“Syrian relief” is one of the four clear elements of US President Joe Biden’s policy in Syria. The priorities include military survival in the region east of the Euphrates River to ensure the defeat of ISIS and the continuation of pressure on Damascus over its use of chemical weapons, in addition to rhetorical support for the implementation of United Nations Security Council Resolution 2254 and diplomatic efforts to prevent “normalization” with the Syrian government.
But cross-border humanitarian aid prevailed over all others and became the window through which the Biden administration looks out onto the Syrian scene.
The United States is hoping that Biden will obtain the approval of Russian President Vladimir Putin when they meet in Geneva on June 16, and that the latter will not veto the extension of Security Council Resolution 2533, which allows for the provision of the cross-border aid.

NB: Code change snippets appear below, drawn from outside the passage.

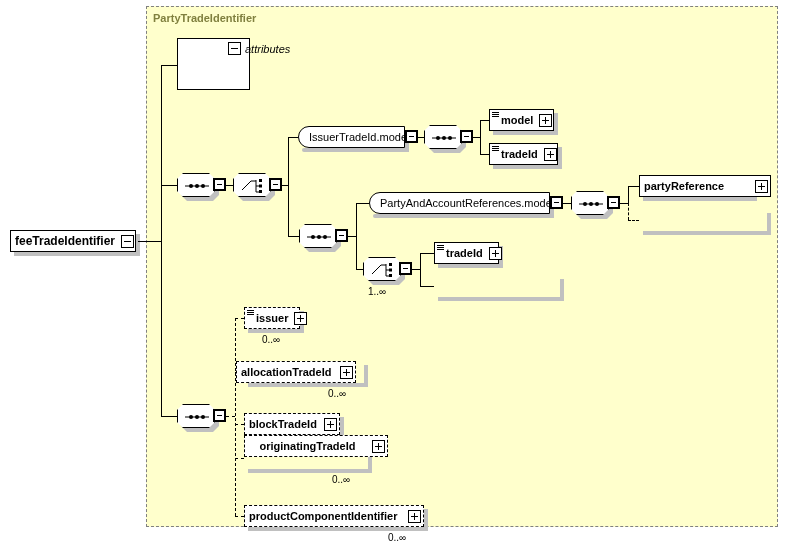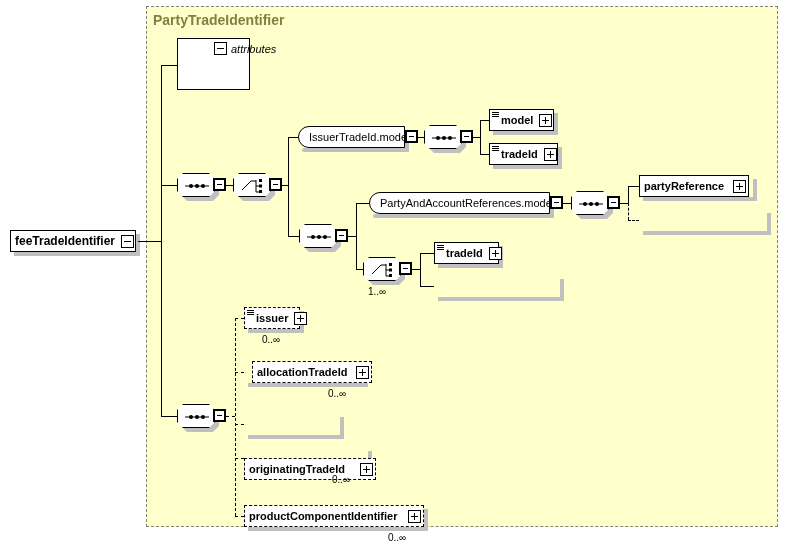--- a/index.html
+++ b/index.html
@@ -16,7 +16,7 @@
   }
   .group-title{
     position:absolute;
-    font-size:14px;
+    font-size:11px;
     font-weight:bold;
     color:#80803f;
     white-space:nowrap;

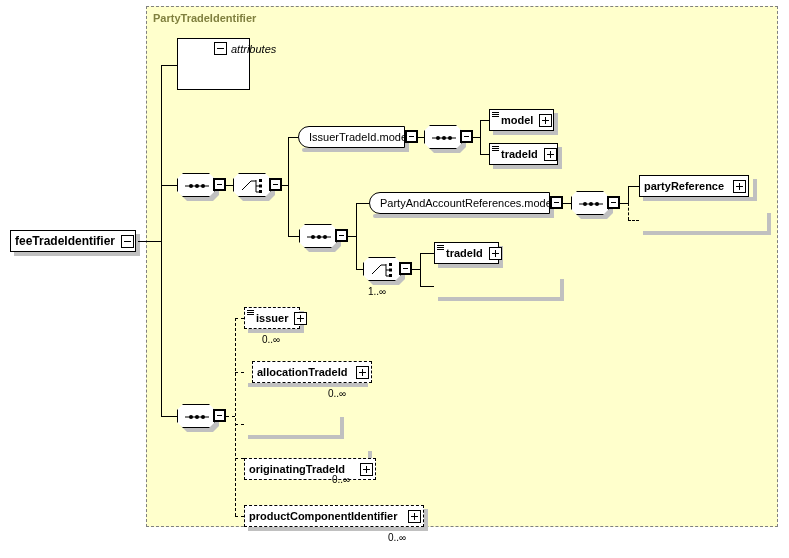--- a/index.html
+++ b/index.html
@@ -138,7 +138,7 @@
     z-index:5;
   }
   .attr-head{
-    position:absolute;left:4px;top:3px;
+    position:absolute;left:18px;top:3px;
     display:flex;align-items:center;
     font-size:11px;font-style:italic;
     color:#000;

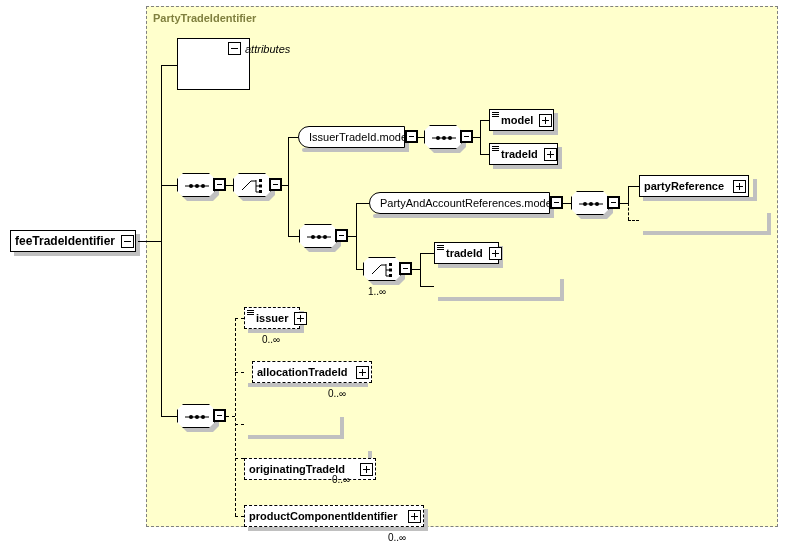--- a/index.html
+++ b/index.html
@@ -321,7 +321,7 @@
 
   <div class="eshadow" style="left:643px;top:197px;width:114px;height:4px;"></div>
   <div class="eshadow" style="left:753px;top:179px;width:4px;height:22px;"></div>
-  <div class="ebox" style="left:639px;top:175px;width:110px;">
+  <div class="ebox" style="left:639px;top:175px;width:132px;">
     <span class="ebox-label">partyReference</span>
     <span class="expander plus"></span>
   </div>

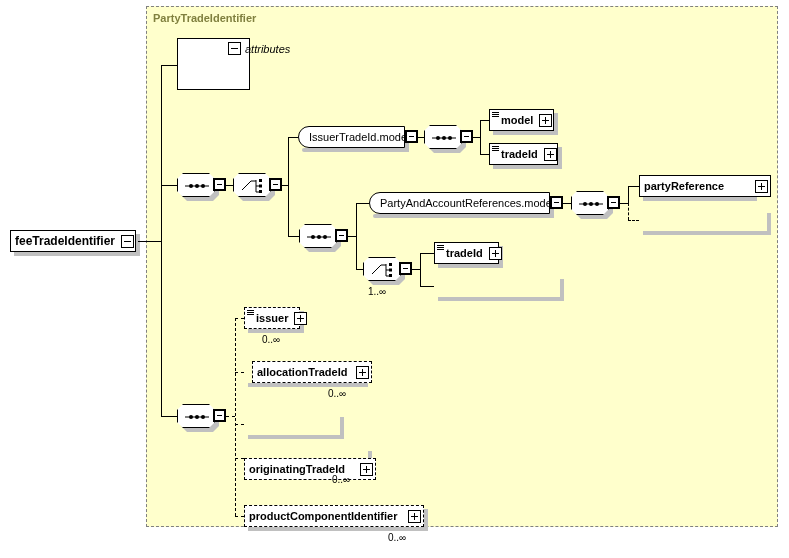--- a/index.html
+++ b/index.html
@@ -399,7 +399,7 @@
 
   <div class="eshadow" style="left:248px;top:383px;width:120px;height:4px;"></div>
   <div class="eshadow" style="left:364px;top:365px;width:4px;height:22px;"></div>
-  <div class="ebox opt" style="left:252px;top:361px;width:120px;">
+  <div class="ebox opt" style="left:236px;top:361px;width:120px;">
     <span class="ebox-label">allocationTradeId</span>
     <span class="expander plus"></span>
   </div>

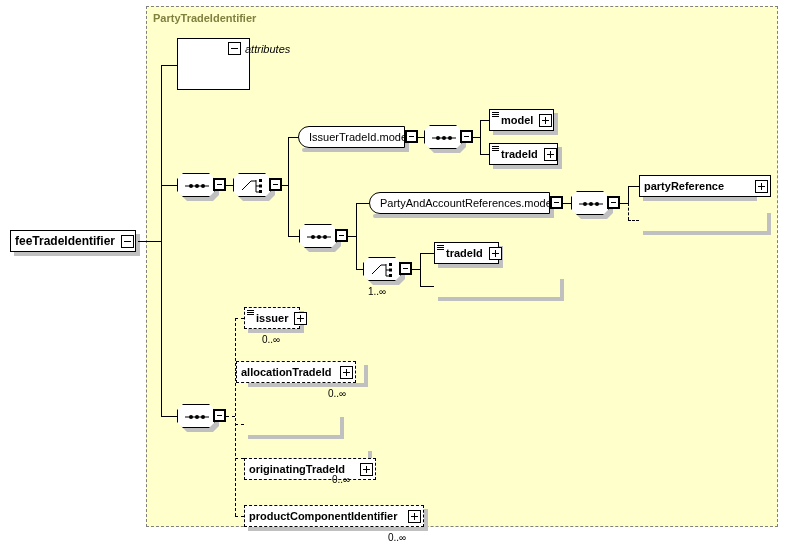--- a/index.html
+++ b/index.html
@@ -407,6 +407,10 @@
 
   <div class="eshadow" style="left:248px;top:435px;width:96px;height:4px;"></div>
   <div class="eshadow" style="left:340px;top:417px;width:4px;height:22px;"></div>
+  <div class="ebox opt" style="left:244px;top:413px;width:96px;">
+    <span class="ebox-label">blockTradeId</span>
+    <span class="expander plus"></span>
+  </div>
 
   <div class="eshadow" style="left:248px;top:469px;width:124px;height:4px;"></div>
   <div class="eshadow" style="left:368px;top:451px;width:4px;height:22px;"></div>

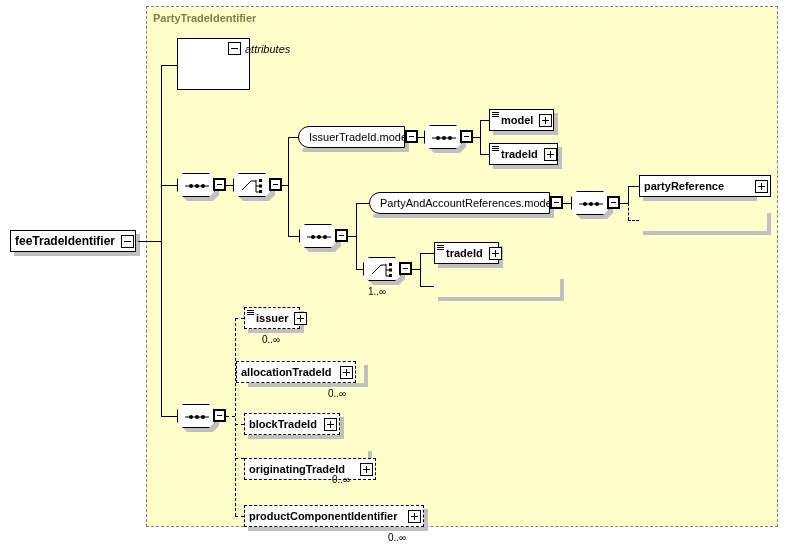--- a/index.html
+++ b/index.html
@@ -414,7 +414,7 @@
 
   <div class="eshadow" style="left:248px;top:469px;width:124px;height:4px;"></div>
   <div class="eshadow" style="left:368px;top:451px;width:4px;height:22px;"></div>
-  <div class="ebox opt" style="left:244px;top:458px;width:132px;">
+  <div class="ebox opt" style="left:244px;top:435px;width:144px;text-align:center;">
     <span class="ebox-label">originatingTradeId</span>
     <span class="expander plus"></span>
   </div>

The only common point that was reiterated in official statements of members of Biden’s team during their contacts with their counterparts and allies was humanitarian aid and ensuring its access to the Syrians. During a donors’ conference in Brussels in March, Biden assigned US Ambassador to the United Nations Linda Thomas-Greenfield to represent his government and announce additional aid, bringing the total value to about USD 13 billion during the ten years of the Syrian conflict.
Moreover, Secretary of State Antony Blinken chaired a meeting of the Security Council devoted to humanitarian aid in March, to give impetus to this file. He also raised this issue when he met his Russian counterpart, Sergei Lavrov, last month in preparation for the Putin-Biden summit.
The US further made its intentions clear when Thomas-Greenfield visited Turkey where she met on Wednesday with spokesman of the Turkish President Ibrahim Kalin in Ankara. Turkey is the gateway to northern Syria, where more than 3.5 million displaced people and Syrian citizens live.
The Security Council adopted Resolution 2165 in 2014 and provided for the delivery of aid to Syria “across the borders” of Turkey, Iraq and Jordan. However, in July last year, Russia agreed on the opening of one crossing, “Bab al-Hawa”, between Turkey and Idlib, to put pressure on western countries to focus their work in Damascus and government-controlled areas.
But the Biden administration has set its sight on the reopening of three crossings: two with Turkey, and a third between the region east of the Euphrates and Iraq. US diplomats have launched a campaign to provide support for this effort.
The Kremlin, however, recently began sending signals of an intention to use a “veto” against the decision to extend the mandate for aid through a single border crossing. The White House responded by providing “incentives” to soften the Russian position.
In parallel to mobilizing support among allies, Washington sent signs of encouragement to Moscow, which included a series of steps, mainly refraining from issuing any new sanctions under the Caesar Act, providing exemptions on the transfer of medicine and food and allowing the delivery of humanitarian aid from Arab countries to Damascus.
The American administration has also recently canceled a waiver that was granted to the Delta Crescent Energy company to invest in oil in the areas east of the Euphrates, which are controlled by the US-backed Kurdish Syrian Democratic Forces. The US Army also strengthened its presence east of the Euphrates.
So far, Washington has not received any clear indications about Moscow’s decision. But they will be revealed at the upcoming Geneva summit, if time allows the participants to discuss Syria. Then Biden will determine whether Putin appreciates the “humanitarian incentives” offered by Washington or will challenge the reinforced military deployment near his forces east of the Euphrates.